_WORK INSTRUCTION:_ Your output is the line containing "Chillys 500ml Liberty" plus all lines after it to the end of the records, reproduced exactly, with nothing else.

Detected change data
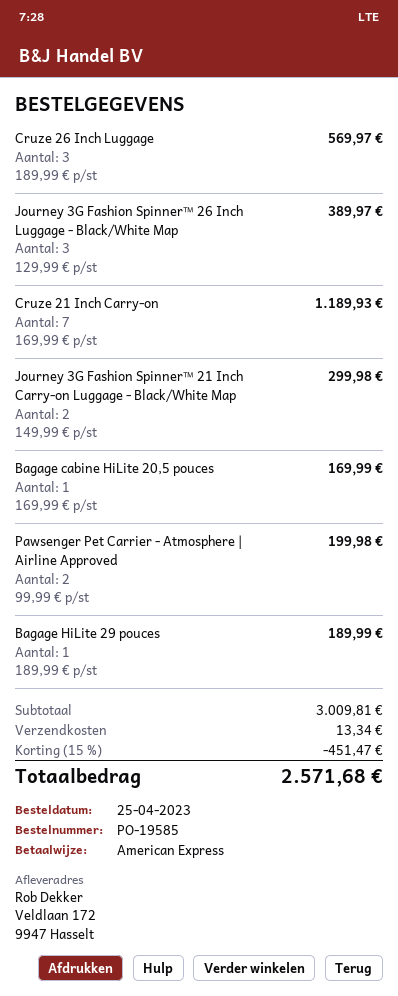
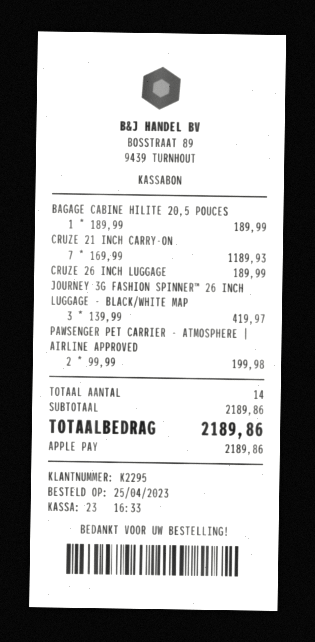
payment method: American Express -> Apple Pay
Cruze 26 Inch Luggage: 3 x 189.99 = 569.97 -> 1 x 189.99 = 189.99
Journey 3G Fashion Spinner™ 26 Inch Luggage - Black/White Map: 3 x 129.99 = 389.97 -> 3 x 139.99 = 419.97
Journey 3G Fashion Spinner™ 21 Inch Carry-on Luggage - Black/White Map: 2 x 149.99 = 299.98 -> none
Bagage cabine HiLite 20,5 pouces: 1 x 169.99 = 169.99 -> 1 x 189.99 = 189.99
Bagage HiLite 29 pouces: 1 x 189.99 = 189.99 -> none
subtotal: 3009.81 -> 2189.86
discount: 15% = 451.47 -> none
shipping: 13.34 -> none
total: 2571.68 -> 2189.86

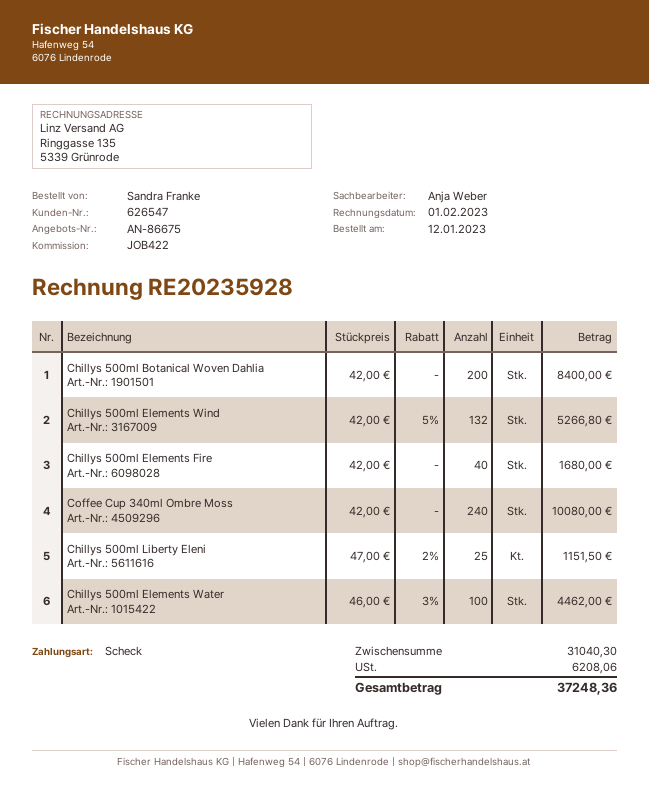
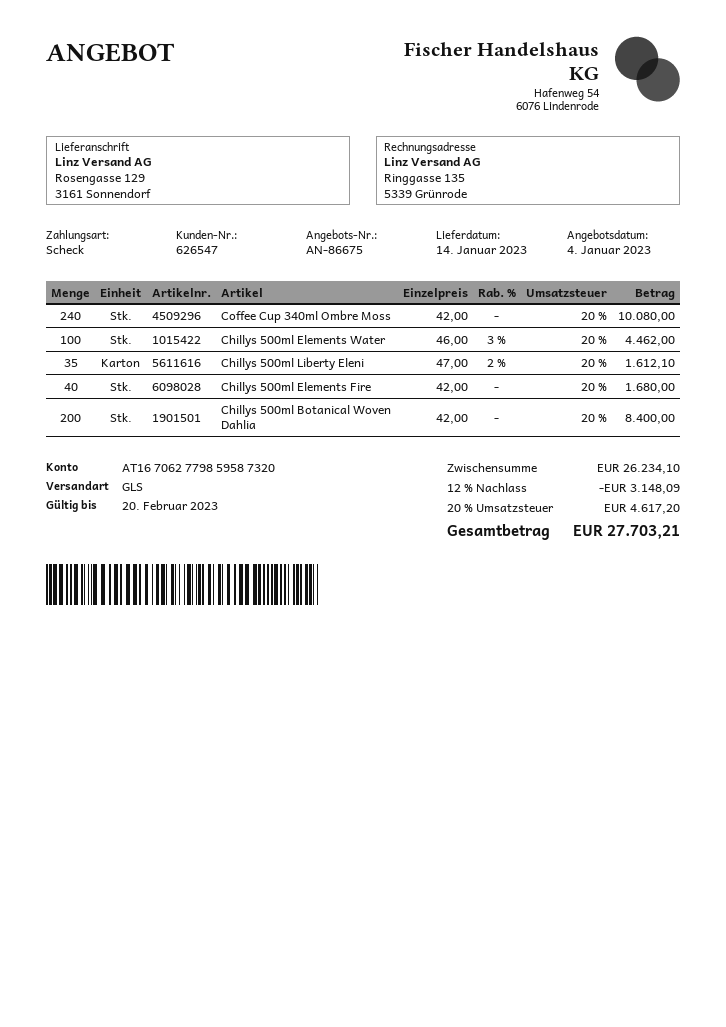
Chillys 500ml Elements Wind: 132 x 42.00 - 5% = 5266.80 -> none
Chillys 500ml Liberty Eleni: 25 x 47.00 - 2% = 1151.50 -> 35 x 47.00 - 2% = 1612.10
subtotal: 31040.30 -> 26234.10
discount: none -> 12% = 3148.09
tax: 6208.06 -> 4617.20
total: 37248.36 -> 27703.21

_EXERCISE OUTPUT:_
Chillys 500ml Liberty Eleni: 25 x 47.00 - 2% = 1151.50 -> 35 x 47.00 - 2% = 1612.10
subtotal: 31040.30 -> 26234.10
discount: none -> 12% = 3148.09
tax: 6208.06 -> 4617.20
total: 37248.36 -> 27703.21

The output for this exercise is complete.